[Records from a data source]
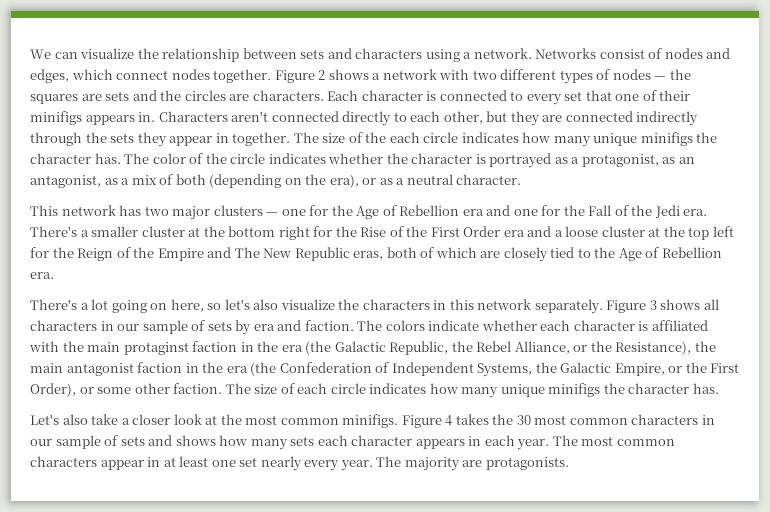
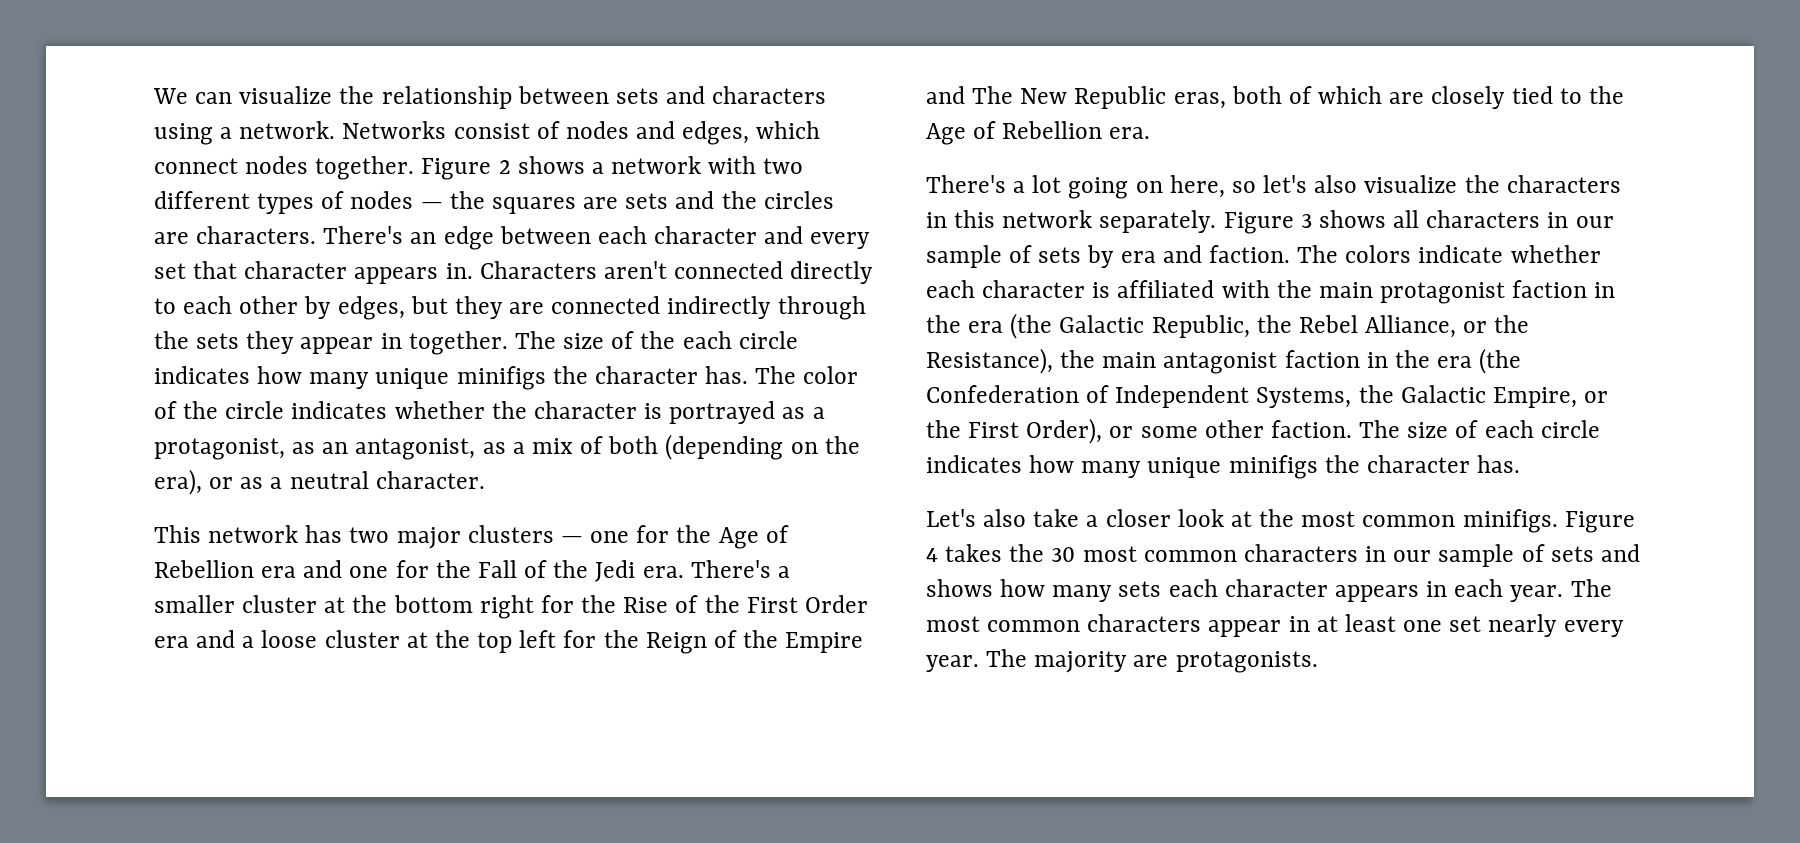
- Each character is connected to every set that one of their minifigs appears in.
+ There's an edge between each character and every set that character appears in.
- Characters aren't connected directly to each other, but they are connected indirectly through the sets they appear in together.
+ Characters aren't connected directly to each other by edges, but they are connected indirectly through the sets they appear in together.
- The colors indicate whether each character is affiliated with the main protaginst faction in the era (the Galactic Republic, the Rebel Alliance, or the Resistance), the main antagonist faction in the era (the Confederation of Independent Systems, the Galactic Empire, or the First Order), or some other faction.
+ The colors indicate whether each character is affiliated with the main protagonist faction in the era (the Galactic Republic, the Rebel Alliance, or the Resistance), the main antagonist faction in the era (the Confederation of Independent Systems, the Galactic Empire, or the First Order), or some other faction.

# [Task details]
Please print all of the records above exactly, omitting each picture.

# [Task output]
- Each character is connected to every set that one of their minifigs appears in.
+ There's an edge between each character and every set that character appears in.
- Characters aren't connected directly to each other, but they are connected indirectly through the sets they appear in together.
+ Characters aren't connected directly to each other by edges, but they are connected indirectly through the sets they appear in together.
- The colors indicate whether each character is affiliated with the main protaginst faction in the era (the Galactic Republic, the Rebel Alliance, or the Resistance), the main antagonist faction in the era (the Confederation of Independent Systems, the Galactic Empire, or the First Order), or some other faction.
+ The colors indicate whether each character is affiliated with the main protagonist faction in the era (the Galactic Republic, the Rebel Alliance, or the Resistance), the main antagonist faction in the era (the Confederation of Independent Systems, the Galactic Empire, or the First Order), or some other faction.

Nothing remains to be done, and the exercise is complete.